A new league rule prohibits the signing of old foreign players -- signees have to be under 30. The last big-name foreigner I heard about playing there is Oscar from Chelsea, still playing for Shanghai Port, where our old friend Tyias Browning also now plies his trade.

Mike Gaynes
19 Posted 08/06/2023 at 16:09:07
Will, those numbers are amazing... yet not really when you consider the limitless funds available there.
Danny O’Neill
20 Posted 08/06/2023 at 16:58:10
I'm not sure, but there is definitely increased interest in football from the Middle East. The Saudi investment in Newcastle, the Qatar World Cup.

If true let's watch and see. It could end being another China experiment, or like the predecessor to the MLS in the States during the late 70s?

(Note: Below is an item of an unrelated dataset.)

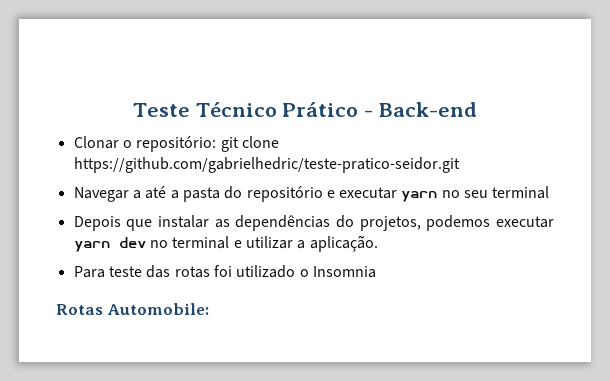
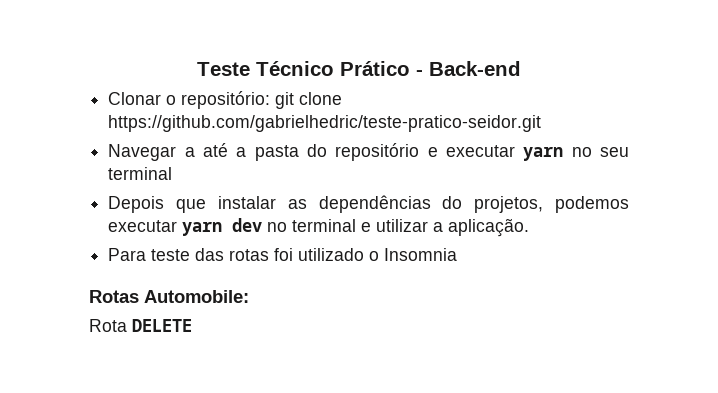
(209, 309) none -> [89,319,192,332] // Rota DELETE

You touch on apoint Michael.

The UK has big defence contracts with Saudi. Selling capability, a permanent military presence providing training and guidance. We even deployed troops to help them protect oil fields.

All open source.

Danny O’Neill
21 Posted 08/06/2023 at 17:00:42
I'm not sure, but there is definitely increased interest in football from the Middle East. The Saudi investment in Newcastle, the Qatar World Cup.

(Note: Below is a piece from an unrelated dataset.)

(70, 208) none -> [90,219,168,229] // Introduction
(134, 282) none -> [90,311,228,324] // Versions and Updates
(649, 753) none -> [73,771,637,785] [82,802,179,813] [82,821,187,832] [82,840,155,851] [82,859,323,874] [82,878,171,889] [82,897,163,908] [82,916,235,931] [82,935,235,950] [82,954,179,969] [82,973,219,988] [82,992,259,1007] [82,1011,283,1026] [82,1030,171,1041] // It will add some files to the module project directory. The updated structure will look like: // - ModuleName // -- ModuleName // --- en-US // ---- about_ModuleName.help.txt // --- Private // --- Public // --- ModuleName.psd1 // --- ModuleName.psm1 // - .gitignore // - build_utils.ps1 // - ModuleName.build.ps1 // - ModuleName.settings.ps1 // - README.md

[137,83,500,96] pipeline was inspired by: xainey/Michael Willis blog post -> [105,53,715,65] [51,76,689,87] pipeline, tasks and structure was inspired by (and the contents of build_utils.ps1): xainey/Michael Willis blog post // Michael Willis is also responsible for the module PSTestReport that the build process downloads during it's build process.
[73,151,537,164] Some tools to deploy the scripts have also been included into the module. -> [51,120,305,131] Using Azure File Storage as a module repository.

If true let's watch and see. It could end being another China experiment, or like the predecessor to the MLS in the States during the late 70s?

You touch on apoint Michael.

The UK has big defence contracts with Saudi. Selling capability, a permanent military presence providing training and guidance. We even deployed troops to help them protect oil fields.

All open source.

Will Mabon
22 Posted 08/06/2023 at 20:37:21

it doesn't seem so long ago that some of the big sports pay deals of several million in the 'States bordered on the unbelievable. This now, is bananas.

John Pickles
23 Posted 08/06/2023 at 21:04:05
I hope the top players do go and play in Saudi Arabia, it means we don't have to face them week in week out. The Saudis sure aren't going to decimate our squad.
Trevor Powell
24 Posted 22/06/2023 at 11:27:35
Brent @ 10. Even if the oil runs out in the Middle East, they have one source of free natural energy ie constant sunshine plus plenty of wide open spaces for the biggest solar energy installations.

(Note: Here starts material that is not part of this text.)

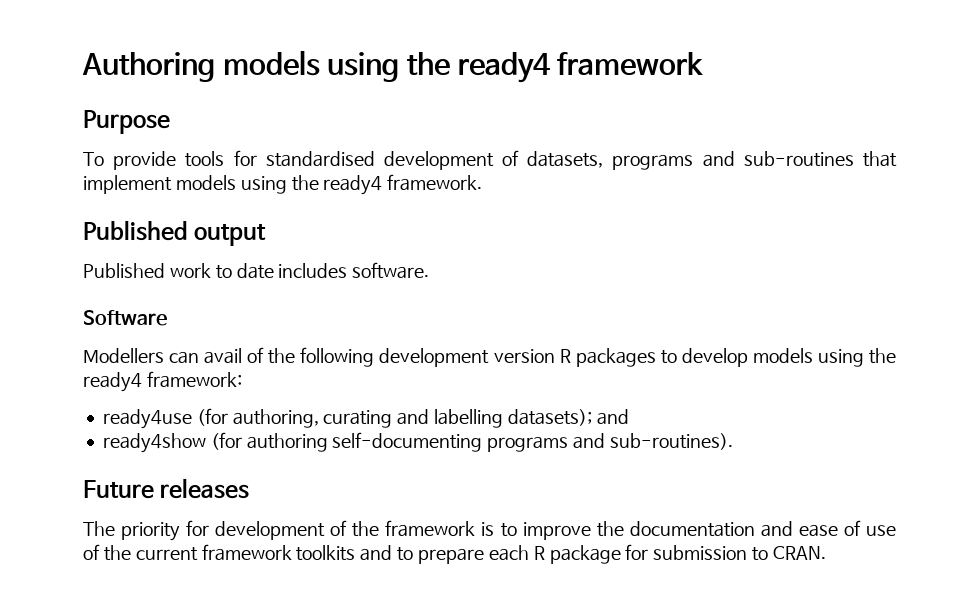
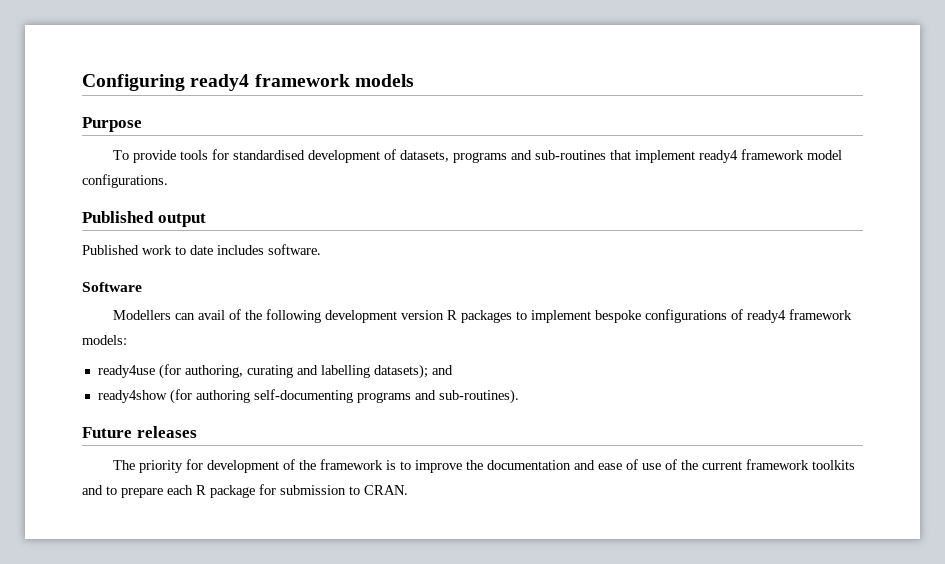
[82,50,704,83] Authoring models using the ready4 framework -> [82,74,414,91] Configuring ready4 framework models
[175,174,483,195] models using the ready4 framework. -> [698,149,842,163] [82,174,168,188] ready4 framework model configurations.
[681,348,896,367] [83,371,242,392] develop models using the ready4 framework: -> [530,309,852,323] [82,335,127,345] implement bespoke configurations of ready4 framework models:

These countries offer zilch to the progess of the world and its problems through their own ingenuity!

Trevor Powell
25 Posted 22/06/2023 at 11:34:24
On another tack, the Saudi Clubs with Geordie connections have a foolproof and legitimate way of beating FFP in PL and UEFA as shown by the purchase of £47 million Neves from Wolves and then the proposed loan to Newcastle for the next two years. Will NUFC be paying 100% of his wages, I think not?

Perhaps, Moshiri should buy a team from Azerbaijan and try tempting Mbappe and loaning him to EFC?

Barry Hesketh
26 Posted 22/06/2023 at 12:56:30
Trevor @25,

I thought that was the case too, buy a player for £47M and then immediately loan him out to a 'friendly' club. These super powered clubs will run rings round the authorities in the next few years.

Chelsea have had a go already and doubtless the other rich clubs will begin to do similar things to circumvent the rules, which it would seem only the less well funded clubs have to abide by.